Government proposals to link PFI bonuses to pupils' grades are met with scepticism by major players.
Education PFI contractors and consultants have reacted with caution to government's latest attempt to find quantifiable proof that the PFI is a good way to provide public services.

Education and skills secretary Estelle Morris said last week that bonuses paid to contractors could be linked to pupils' examination results. Firms responded that this would mean PFI consortiums would need more control over schools' educational policy.

The Department for Education and Skills confirmed this week that it was seeking feedback from local education authorities on such a move.

A DfES statement said: "In the current PFI bidding rounds, we have asked local education authorities to propose how improvement in attainment achieved by their PFI proposal could be measured."

David Clements, PFI boss at WS Atkins, said the firm was interested in such proposals, but added that education PFI contracts would need to be overhauled to give consortiums more control over teaching standards.

Clements said: "We wouldn't shy away from that risk if we had control of all the factors. It's not too different to the way other services are delivered in different sector, such as prisons." PFI consortiums are responsible for the number of assaults that occur in new prisons.

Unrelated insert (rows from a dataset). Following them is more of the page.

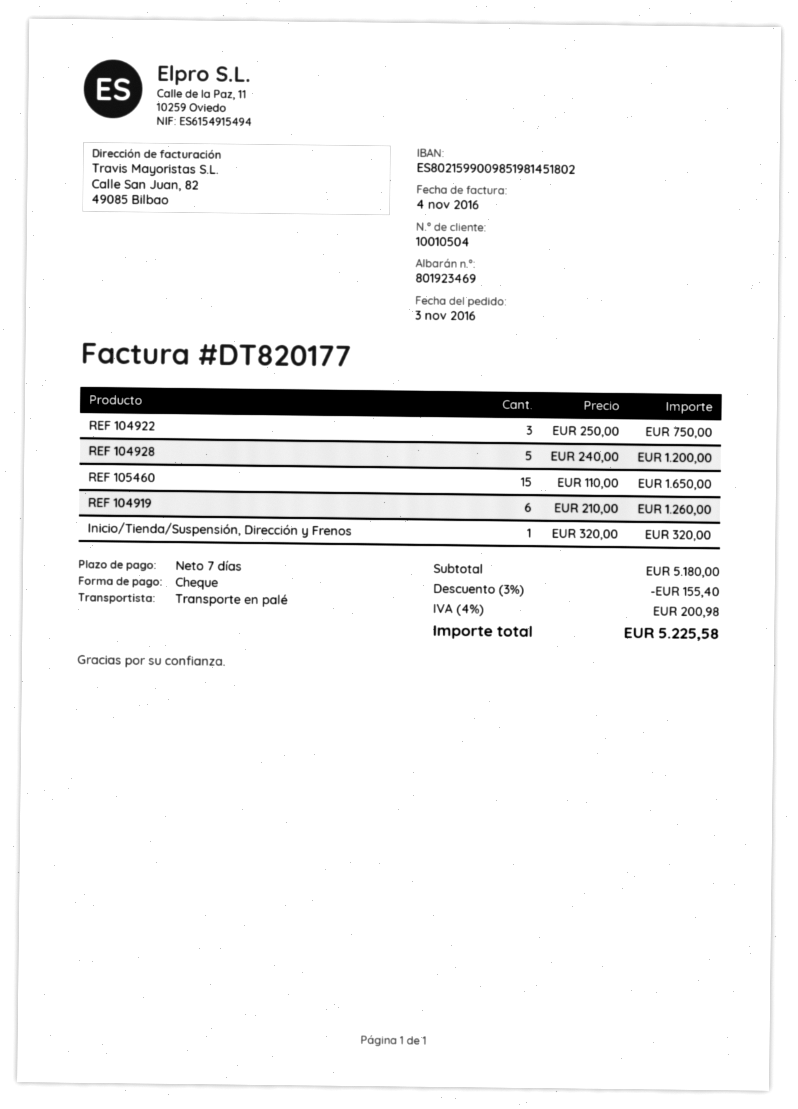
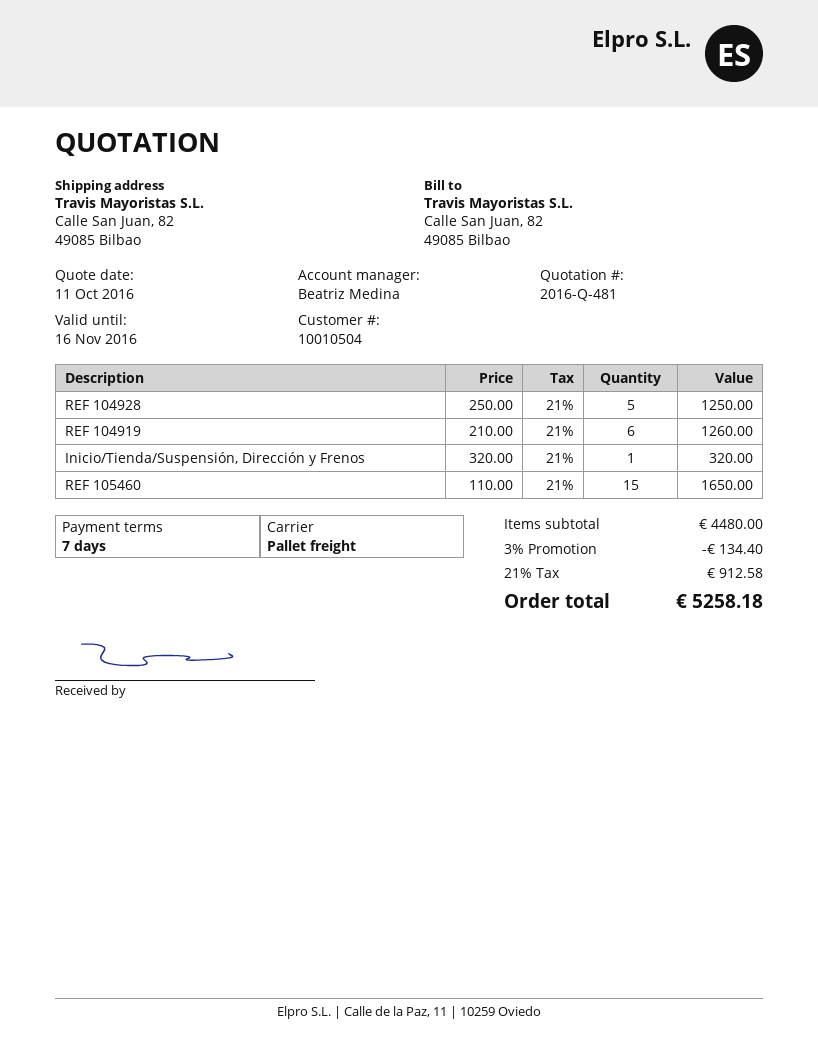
REF 104922: 3 x 250.00 = 750.00 -> none
REF 104928: 5 x 240.00 = 1200.00 -> 5 x 250.00 = 1250.00
subtotal: 5180.00 -> 4480.00
discount: 3% = 155.40 -> 3% = 134.40
tax: 4% = 200.98 -> 21% = 912.58
total: 5225.58 -> 5258.18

Patrick Gardiner, Jarvis Projects' managing director, said measurement would be problematic.

We wouldn’t shy away from the risk if we had control of all the factors

David Clements, WS Atkins

He said: "There are beginning to be some improvements in educational attainment following the move into a new school building, but how much can be put down to the facilities is hard to work out.

"Such a move in PFI is on the horizon, but our concern is that other factors can have a greater effect on student performance than the facilities."

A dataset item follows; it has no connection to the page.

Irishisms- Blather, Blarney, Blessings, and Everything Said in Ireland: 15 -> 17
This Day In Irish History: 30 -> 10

Gardiner said initial research had shown that such a linkage in PFI contracts would be more effective for primary schools than secondary ones.

He added that certain improvements in schools built through PFI could be measured, such as truancy rates.

The DfES said that one live PFI had already factored pupil performance into the payment mechanism. This was a non-construction PFI that covers IT provision, training and management for schools in Dudley in the West Midlands.